You could build a "fighter" - in practice it will be a small ship, with lower endurance on its life-support and engine. Actually if you go that way, a missile is better: no life-support, no squishy meat-bags who will be turned into purrey at a "mere 100-g" acceleration. It will have better acceleration. It will also turn faster (but not change course faster! I'm merely speaking of pivoting), so it could bring its weapons to bear faster.

A bigger ship can mount more point-defense, and stronger (with bigger antennas) radars and lidars. It can also mount more redundant systems (but not 'armor' as we know it!), so it can stay in the fight longer.

The best weapon in space is a big missile - heck, actually a big AI controlled torpedo or ship with an engine of its own - and a nasty nuclear warhead (fusion or even anti-matter in higher tech).

Unlike chemical or kinetic weaponry, a proximity kill (even in space) is very much possible with a nuke. It won't have a shockwave, and will output only minimal EMP (which it will still do, as the matter of the missile will be irradiated and emit strong Electromagnetic Radiation - which is what EMP really is) but sheer radiation pressure will be lethal within a couple of kilometers.

If that's far too close to beat the point-defense, then mount a bomb-pumped X-Ray laser on the missile, and you can a whooping couple of hundred (50-150) km.  effective range.

This will be compounded by the fact, that you can't take armor into space - although in hindsight, you can, it would be just stupid - since armor that stops radiation (which incidentally also happens to be lasers when you speak of the EM variant) or high kinetic impactors takes a lot of mass.

High mass equals low acceleration for a given engine. Which is a very bad thing, since the guy with better acceleration will be able to "sling" his whole missile armament at you while actually staying out of the powered envelope of your own missiles.

Here is a key word: POWERED. Ergo, under controlled flight with propulsion to change course.
There is no such thing as "range" for missiles in space. They can shut off their engine and drift most of the way: there is only such a thing as powered envelope.

Once within a given range, they can go to powered intercept, and here only their acceleration versus your ships acceleration will matter. This range is an almost certain kill-zone (point-defense non-withstanding).
The reason why the missile will always win, is that it will have a lot lower mass, it won't carry life-support, FTL or intricate navigation equipment. It will also win, because its parts won't need the endurance a full blown spaceship needs. It can redline its engine, wear out all its parts and still intercept the spaceship with glee and tolerances to spare.

This is why it becomes a game of delta-v: the imparted impulse your engine impart by burning all your fuel.
In this game, the ship has an advantage - it can't accelerate that fast, but it can gain a higher final velocity; since high acceleration engines also usually have worse specific impulse. So if you start running soon enough, you can outrun the missile since it will burn out before reaching you.
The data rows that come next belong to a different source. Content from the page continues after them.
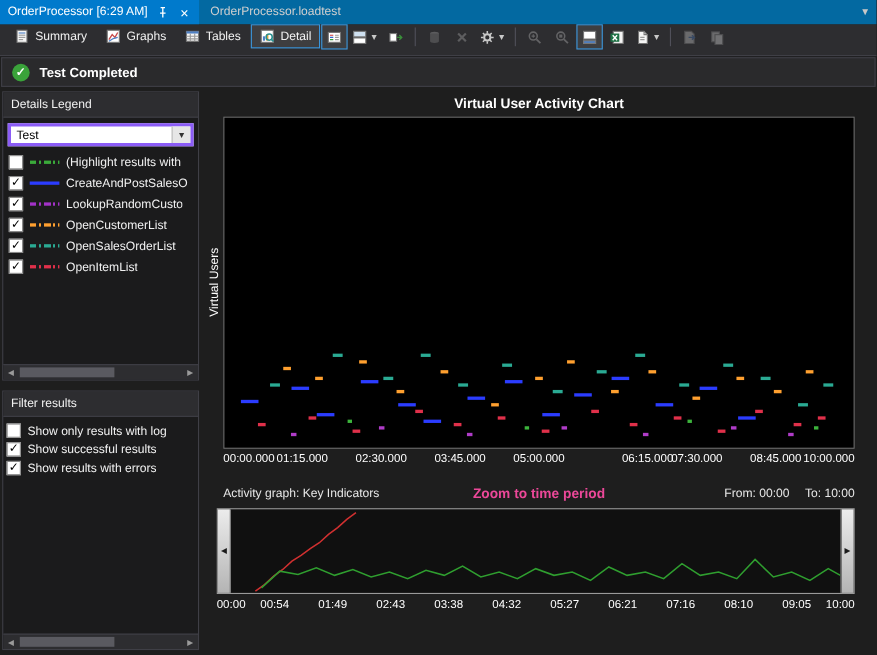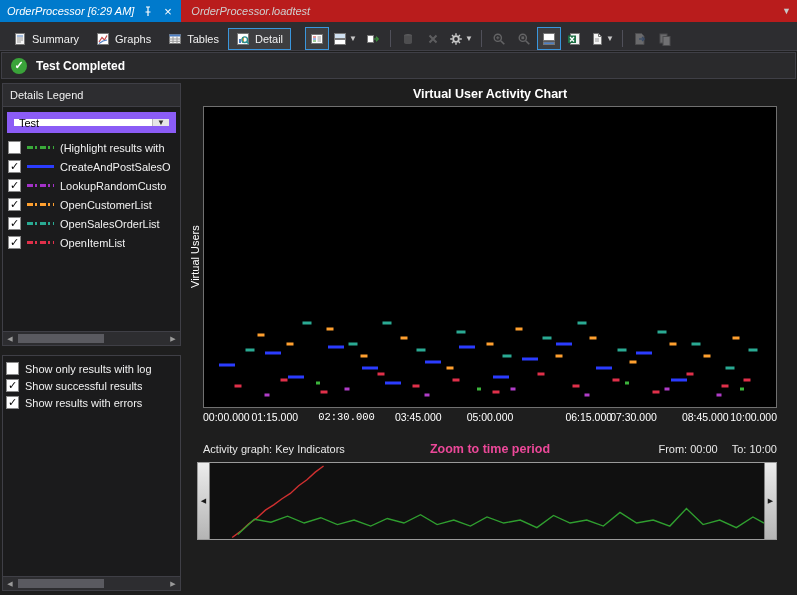--- a/index.html
+++ b/index.html
@@ -5,30 +5,30 @@
   * { box-sizing: border-box; }
   html,body { margin:0; padding:0; }
   body {
     width:797px; height:595px; overflow:hidden;
     background:#1e1e1e; color:#f1f1f1;
     font-family:"Liberation Sans", sans-serif; font-size:11px;
   }
   .window { width:797px; height:595px; display:flex; flex-direction:column; }
 
   
-  .titlebar { height:22px; background:#b91c1c; display:flex; align-items:stretch; position:relative; flex:0 0 auto;font-style:italic; }
+  .titlebar { height:22px; background:#0369a1; display:flex; align-items:stretch; position:relative; flex:0 0 auto; }
   .doc-tab { background:#007acc; color:#fff; display:flex; align-items:center; gap:7px; padding:0 7px; font-size:11px; }
   .doc-tab .tab-label { white-space:nowrap; }
   .tab-icon-btn { display:flex; align-items:center; justify-content:center; width:13px; height:14px; color:#fff; }
   .close-glyph { font-size:13px; line-height:1; }
   .doc-title { display:flex; align-items:center; padding:0 10px; color:#cfcfcf; }
   .titlebar-caret { position:absolute; right:6px; top:0; bottom:0; display:flex; align-items:center; color:#c8c8c8; font-size:9px; }
 
   
-  .toolbar { height:29px; background:#2d2d30; border-bottom:1px solid #3f3f46; display:flex; align-items:flex-end; padding:0 5px; gap:14px; flex:0 0 auto; }
+  .toolbar { height:29px; background:#2d2d30; border-bottom:1px solid #3f3f46; display:flex; align-items:flex-start; padding:0 5px; gap:1px; flex:0 0 auto; }
   .tbtn { display:flex; align-items:center; gap:5px; padding:3px 7px; border:1px solid transparent; color:#f1f1f1; cursor:default; white-space:nowrap; }
   .tbtn.selected { border-color:#3a96dd; background:#3e3e40; }
   .icon-btn { min-width:24px; height:23px; display:flex; align-items:center; justify-content:center; border:1px solid transparent; padding:0 2px; }
   .icon-btn.selected { border-color:#3a96dd; background:#3e3e40; }
   .icon-btn.disabled { opacity:.35; }
   .caret { font-size:8px; color:#c8c8c8; margin-left:2px; }
   .tb-sep { width:1px; height:17px; background:#50505a; margin:0 4px; }
   .tbtn .ticon, .icon-btn .ticon { display:flex; align-items:center; }
 
   
@@ -38,21 +38,21 @@
 
   
   .content { flex:1 1 auto; display:flex; min-height:0; padding-top:4px;border-radius:13px; }
 
   
   .sidebar { width:183px; flex:0 0 auto; display:flex; flex-direction:column; padding:0 2px 4px 2px; gap:9px; min-height:0; }
   .panel { border:1px solid #3f3f46; background:#1b1b1c; display:flex; flex-direction:column; min-height:0; }
   .panel-legend { height:263px; flex:0 0 auto; }
   .panel-filter { flex:1 1 auto; }
   .panel-header { height:23px; line-height:22px; padding:0 7px; background:#2d2d30; border-bottom:1px solid #3f3f46; color:#f1f1f1; flex:0 0 auto; }
-  .combo { margin:5px 4px 3px 4px; height:21px; background:#fff; color:#000; border:7px solid #8b5cf6; display:flex; align-items:center; padding-left:5px; flex:0 0 auto; }
+  .combo { margin:5px 4px 3px 4px; height:21px; background:#fff; color:#000; border:3px solid #8b5cf6; display:flex; align-items:center; padding-left:5px; flex:0 0 auto; }
   .combo-arrow { margin-left:auto; width:17px; align-self:stretch; display:flex; align-items:center; justify-content:center; color:#333; font-size:8px; background:#e6e6e6; border-left:1px solid #bbb; }
   .legend-list { flex:1 1 auto; overflow:hidden; padding:2px 0; }
   .legend-item { display:flex; align-items:center; gap:6px; height:19px; padding:0 5px; }
   .checkbox { width:13px; height:13px; background:#fff; border:1px solid #8a8a8a; color:#000; font-size:11px; line-height:11px; text-align:center; flex:0 0 auto; }
   .swatch { width:27px; height:3px; flex:0 0 auto; }
   .legend-label, .filter-label { white-space:nowrap; overflow:hidden; }
   .hscroll { height:14px; background:#2d2d30; border-top:1px solid #3f3f46; display:flex; align-items:center; flex:0 0 auto; }
   .hs-btn { width:14px; text-align:center; color:#9a9a9a; font-size:7px; }
   .hs-track { flex:1 1 auto; position:relative; height:100%; }
   .hs-thumb { position:absolute; left:1px; top:2px; bottom:2px; width:58%; background:#5a5a60; }
@@ -323,20 +323,21 @@
         <div class="hscroll">
           <span class="hs-btn">◀</span>
           <span class="hs-track">
               <span class="hs-thumb"></span>
             </span>
           <span class="hs-btn">▶</span>
         </div>
       </div>
 
       <div class="panel panel-filter">
+        <div class="panel-header">Filter results</div>
         <div class="filter-list" id="filter-list">
             <div class="filter-item">
               <span class="checkbox"></span>
               <span class="filter-label">Show only results with log</span>
             </div>
             <div class="filter-item">
               <span class="checkbox">✓</span>
               <span class="filter-label">Show successful results</span>
             </div>
             <div class="filter-item">
@@ -427,21 +428,21 @@
             <div class="mark" style="left: 90%; top: 96%; width: 5px; background: rgb(176, 60, 200);"></div>
             <div class="mark" style="left: 20%; top: 92%; width: 4px; background: rgb(60, 180, 60);"></div>
             <div class="mark" style="left: 48%; top: 94%; width: 4px; background: rgb(60, 180, 60);"></div>
             <div class="mark" style="left: 74%; top: 92%; width: 4px; background: rgb(60, 180, 60);"></div>
             <div class="mark" style="left: 94%; top: 94%; width: 4px; background: rgb(60, 180, 60);"></div>
           </div>
       </div>
       <div class="xticks" id="activity-ticks">
           <span class="tick" style="left: 0%; transform: translateX(0px);">00:00.000</span>
           <span class="tick" style="left: 12.5%; transform: translateX(-50%);">01:15.000</span>
-          <span class="tick" style="left: 25%; transform: translateX(-50%); font-family: Liberation Mono, monospace;">02:30.000</span>
+          <span class="tick" style="left: 25%; transform: translateX(-50%);">02:30.000</span>
           <span class="tick" style="left: 37.5%; transform: translateX(-50%);">03:45.000</span>
           <span class="tick" style="left: 50%; transform: translateX(-50%);">05:00.000</span>
           <span class="tick" style="left: 62.5%; transform: translateX(-50%); margin-left: 27px;">06:15.000</span>
           <span class="tick" style="left: 75%; transform: translateX(-50%);">07:30.000</span>
           <span class="tick" style="left: 87.5%; transform: translateX(-50%);">08:45.000</span>
           <span class="tick" style="left: 100%; transform: translateX(-100%);">10:00.000</span>
         </div>
 
       <div class="zoom-header">
         <span class="zoom-ref">Activity graph: Key Indicators</span>
@@ -455,16 +456,30 @@
       <div class="zoom-strip">
         <div class="zoom-handle left">◀</div>
         <div class="zoom-plot">
           <svg id="zoom-svg" viewBox="0 0 100 100" preserveAspectRatio="none">
               <polyline points="4,98 5.5,90 7,80 8.5,72 10,62 11.5,55 13,47 14.5,40 16,30 17.5,22 19,12 20.5,4" fill="none" stroke="#d03030" stroke-width="1.4" vector-effect="non-scaling-stroke"></polyline>
               <polyline points="5,94 8,74 11,78 14,70 17,79 20,72 23,81 26,75 29,83 32,73 35,79 38,68 41,81 44,75 47,83 50,71 53,79 56,75 59,85 62,69 65,79 68,75 71,83 74,65 77,79 80,75 83,83 86,60 89,81 92,75 95,85 98,71 100,79" fill="none" stroke="#2f9e2f" stroke-width="1.4" vector-effect="non-scaling-stroke"></polyline>
             </svg>
         </div>
         <div class="zoom-handle right">▶</div>
       </div>
+      <div class="zoom-xticks" id="zoom-ticks">
+          <span class="tick" style="left: 0%; transform: translateX(0px);">00:00</span>
+          <span class="tick" style="left: 9.09091%; transform: translateX(-50%);">00:54</span>
+          <span class="tick" style="left: 18.1818%; transform: translateX(-50%);">01:49</span>
+          <span class="tick" style="left: 27.2727%; transform: translateX(-50%);">02:43</span>
+          <span class="tick" style="left: 36.3636%; transform: translateX(-50%);">03:38</span>
+          <span class="tick" style="left: 45.4545%; transform: translateX(-50%);">04:32</span>
+          <span class="tick" style="left: 54.5455%; transform: translateX(-50%);">05:27</span>
+          <span class="tick" style="left: 63.6364%; transform: translateX(-50%);">06:21</span>
+          <span class="tick" style="left: 72.7273%; transform: translateX(-50%);">07:16</span>
+          <span class="tick" style="left: 81.8182%; transform: translateX(-50%);">08:10</span>
+          <span class="tick" style="left: 90.9091%; transform: translateX(-50%);">09:05</span>
+          <span class="tick" style="left: 100%; transform: translateX(-100%);">10:00</span>
+        </div>
     </div>
 
   </div>
 </div>
 
 </body></html>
If for some reason you point defense isn't saturated - which is the name of the game in such an engagement. The one mounting a sufficient number of missiles on a sufficient number of ships will saturate the other's defenses with missiles, jamming, decoys and pure and nasty radiation that blinds tracking radars - your next best bet is a light-speed weapon - either a MASER or a LASER.

This could happen if neither side has a numerical advantage. For this kind of fight, a lightsecond (300 km) is the absolute maximum range you can hope for a hit. Effective range is much less, a fraction of that. Highly focused lasers, don't drill but blow. The reason is the following: if a sufficient amount of energy is deposited in a small enough amount of matter it will immediately evaporate - explosively.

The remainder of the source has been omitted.